StrategyBot joined the chat room.

[11:02am] walkerma: Hi! Should we get started on the Offline meeting?
[11:02am] Amgine: Yes
[11:02am] walkerma: (The meeting about offline content)
[11:02am] Amgine: Will talk l8r werdna
[11:02am] Amgine: You first walkerma
[11:02am] Amgine: <waves again @ hejko>
[11:03am] hejko: hi, yes let's start
[11:03am] walkerma: Hi hejko! Since BozMo and Wizzy aren't here, I suggest we have a meeting to discuss various general topics. Is that OK?
[11:03am] Amgine: kk
[11:04am] hejko: ok
[11:04am] walkerma: I'd also like to get people's thoughts on topics for future meetings - I put a list of possible things here: http://strategy.wikimedia.org/wiki/Task_force/Offline/IRC#Possible_discussion_topics
[11:04am] walkerma: Do you have another specific topic that we need to consider?
[11:05am] walkerma: Do you have a preference about the ones we have listed so far?
[11:05am] sj| joined the chat room.
[11:05am] Amgine: is reading 'em
[11:05am] walkerma: Hi sj|
[11:06am] sj|: hi martin!
[11:06am] hejko: hi sj!
[11:06am] randmontoya left the chat room. (Read error: 145 (Connection timed out))
[11:06am] randmontoya_ is now known as randmontoya.
[11:06am] Amgine: First point that leaps out at me: all of that is Wikipedia-exclusive. Not a problem, just wondering if we should keep that focus or diffuse and include sister project content?
[11:07am] sj|: +1
[11:07am] Amgine: SJ|: http://strategy.wikimedia.org/wiki/Task_force/Offline/IRC#Possible_discussion_topics
[11:08am] • Philippe|Wiki waves at SJ too
[11:10am] walkerma: Amgine: That's why I put "Offline content" on the list, to discuss things besides WP - is that one your favourite for a coming agenda topic?
[11:10am] walkerma: Sorry, I meant to say "What content" - the #4 topic on the list
[11:10am] Philippe|Wiki: It's a fav for me I'd like to see it on the agenda.
[11:11am] hejko: I would like to discuss how we continue to work towards recommendations for the WMF.
[11:12am] walkerma: My examples are often taken from WP, but that doesn't mean we only need consider WP content!
[11:12am] Amgine: Walkerma: Yes, although it probably devolves to the same questions about data dumps.
[11:13am] Amgine: Hejko: I've continued work on two recommendations.
[11:13am] hejko: As far as I understood it we shall propose recommendations that are backed by statistics and interviews. I am not sure whether a detailed plan how to execute those recommendations is within the scope of our mandate.
[11:13am] walkerma: hejko: Could you draft a sentence or two to explain the specifics of how you see that issue?
[11:14am] hejko: Here http://strategy.wikimedia.org/wiki/Template:Recommendations it says that we should start early drafting recommendations.

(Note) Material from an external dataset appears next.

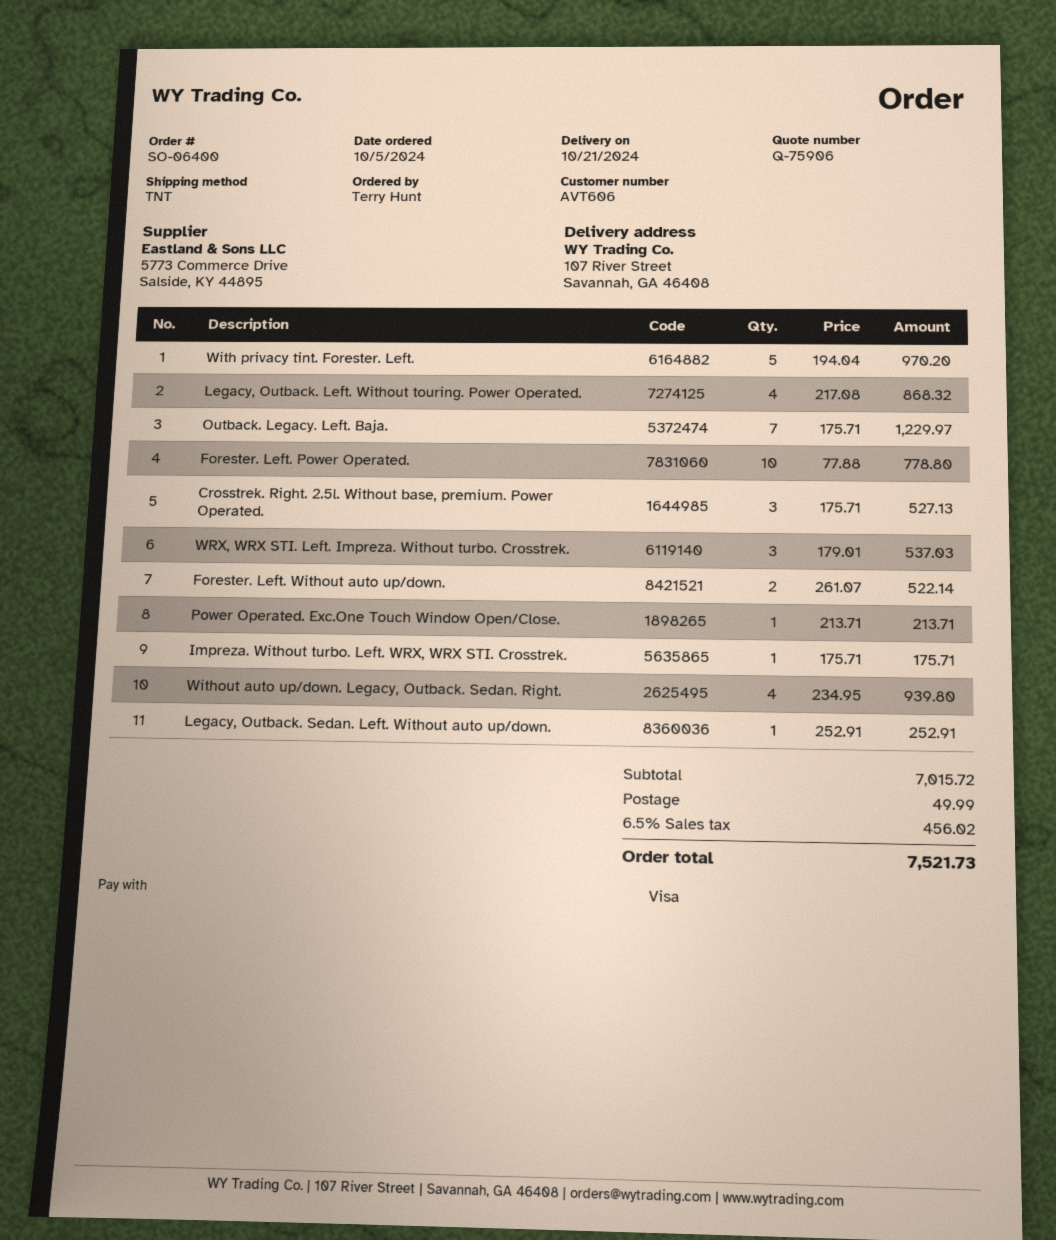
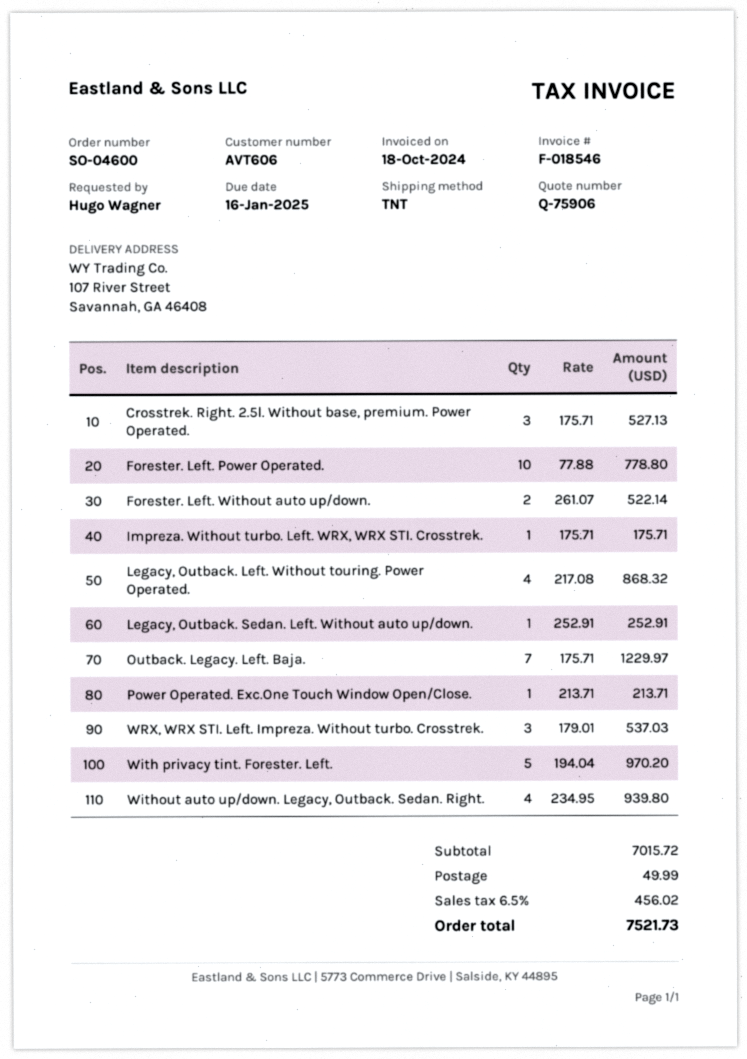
order number: SO-06400 -> SO-04600
ordered by: Terry Hunt -> Hugo Wagner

[11:14am] Amgine: http://strategy.wikimedia.org/wiki/Task_force/Recommendations/Offline_2 and http://strategy.wikimedia.org/wiki/Task_force/Recommendations/Offline_1
[11:15am] Philippe|Wiki: I would also say that I'm not terribly concerned about this group coming to recommendations. I like the idea of coming to convergence, but I think you folks are doing fine - don't worry about the "early" statement.

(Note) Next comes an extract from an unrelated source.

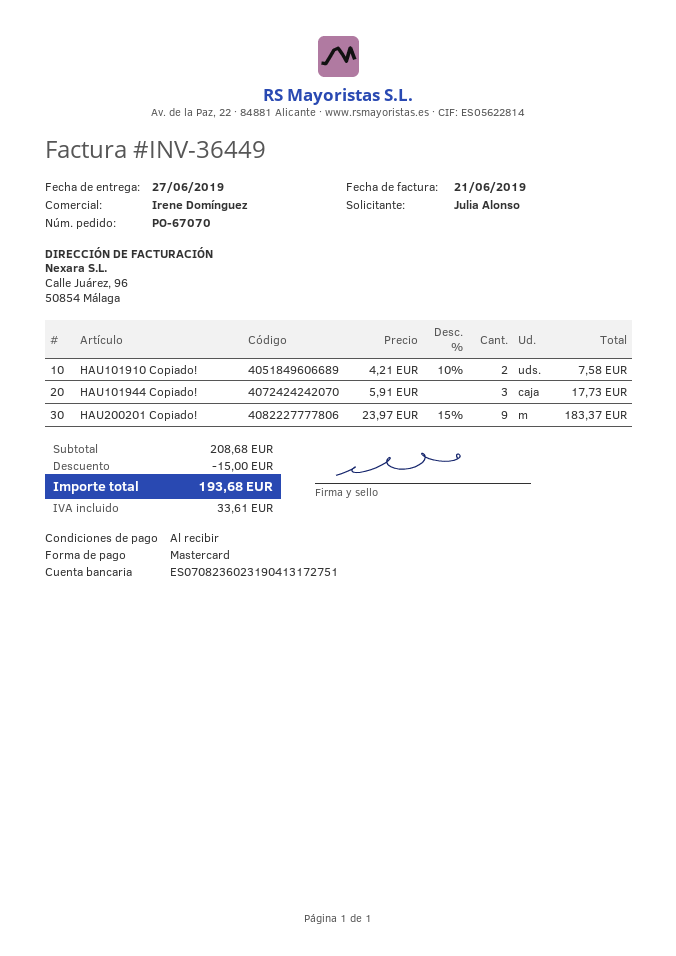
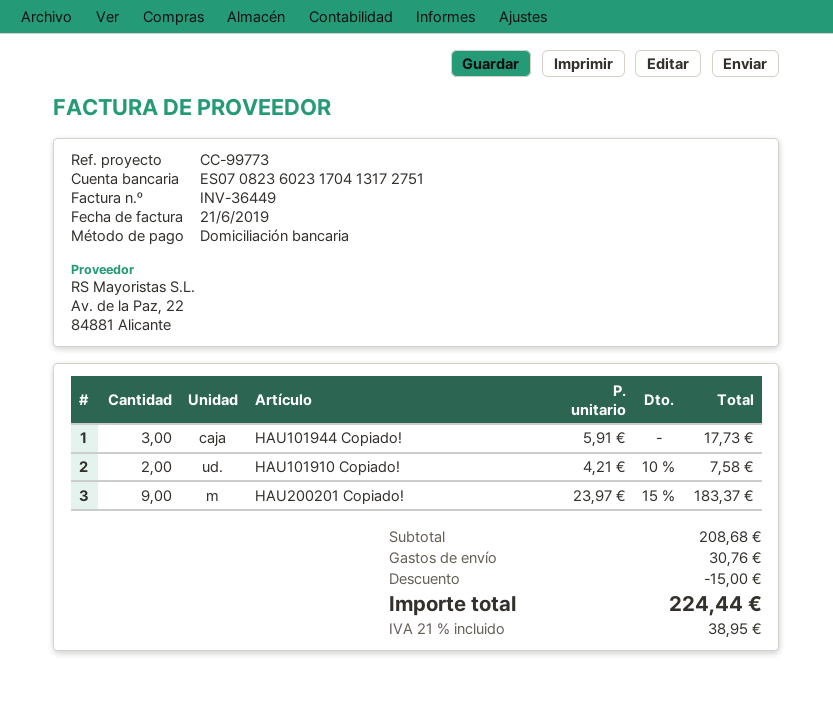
payment method: Mastercard -> direct debit
bank account: ES0708236023190413172751 -> ES0708236023170413172751
shipping: none -> 30.76
tax: 33.61 -> 38.95
total: 193.68 -> 224.44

[11:15am] hejko: Ah, good.
[11:15am] hejko: Offline 2 is not yet linked in the side-box
[11:15am] Amgine: oops.
[11:15am] • Philippe|Wiki fixes that
[11:16am] aude left the chat room. ("ChatZilla 0.9.85 :[Firefox 3.5.5/20091102152451]")

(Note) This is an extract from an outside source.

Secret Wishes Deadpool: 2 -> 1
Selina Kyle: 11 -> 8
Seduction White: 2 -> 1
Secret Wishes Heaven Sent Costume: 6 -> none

[11:16am] walkerma: I should mention - I'm in my last week of classes right now, with final exams next week and grading after that. I have two deadlines of December 21st; after that, I will have MUCH more time to focus on this work
[11:16am] Amgine: btw, I was e-mailing with Hampton Catlin, who is doing a lot of the development at http://m.wikipedia.org
[11:17am] hejko: Philippe|Wiki: any news from Sarah regarding a contact from the mobile phone industry?
[11:17am] Amgine: He had a suggestion that really seemed to feed into the Zim concept: an API which serves html-parsed content akin to the current API which serves wikisyntax.
[11:17am] Philippe|Wiki: hejko: I'll check with her today; I haven't heard anything
[11:18am] hejko: Philippe|Wiki: what about the "Please have recommendations complete by January 12, 2010." statement. Is this a fixed deadline to have our proposals considered by the WMF or is it more relaxed?
[11:19am] hejko: Because I think over the next 2-3 weeks there won't happen too much.
[11:19am] Philippe|Wiki: Both. It's the date by which we really need something prepared to take to the Board, but this project will be a continual evolution after that. The Board will evaluate and make recommendations and tweak and massage these ideas and will, I have no doubt, ask you to continue to work.
[11:20am] Amgine: I'm going to be available and working on this until Solstice eve, after that will hopefully be barely online until near Greg New Year's
[11:20am] walkerma: I've been in touch with WikiPock and Tomasz
[11:20am] walkerma: No real info yet
[11:20am] Amgine: Excellent!
[11:21am] Amgine: Not so excellent, but not unexpected.
[11:22am] Amgine: Should I post the e-mails I've been getting, or briefs about the e-mail threads?
[11:23am] walkerma: Amgine: I tend to treat emails as personal information, so I don't like to put them out there in public, unless the other person specifically says it's OK to do so. But some briefs would be very useful
[11:24am] Amgine: <nods>
[11:24am] hejko: Amgine: and please add some context
[11:24am] Philippe|Wiki: Likewise, I would lean toward summarizing them
[11:24am] Amgine: Will do, though I'm probably terrible at it.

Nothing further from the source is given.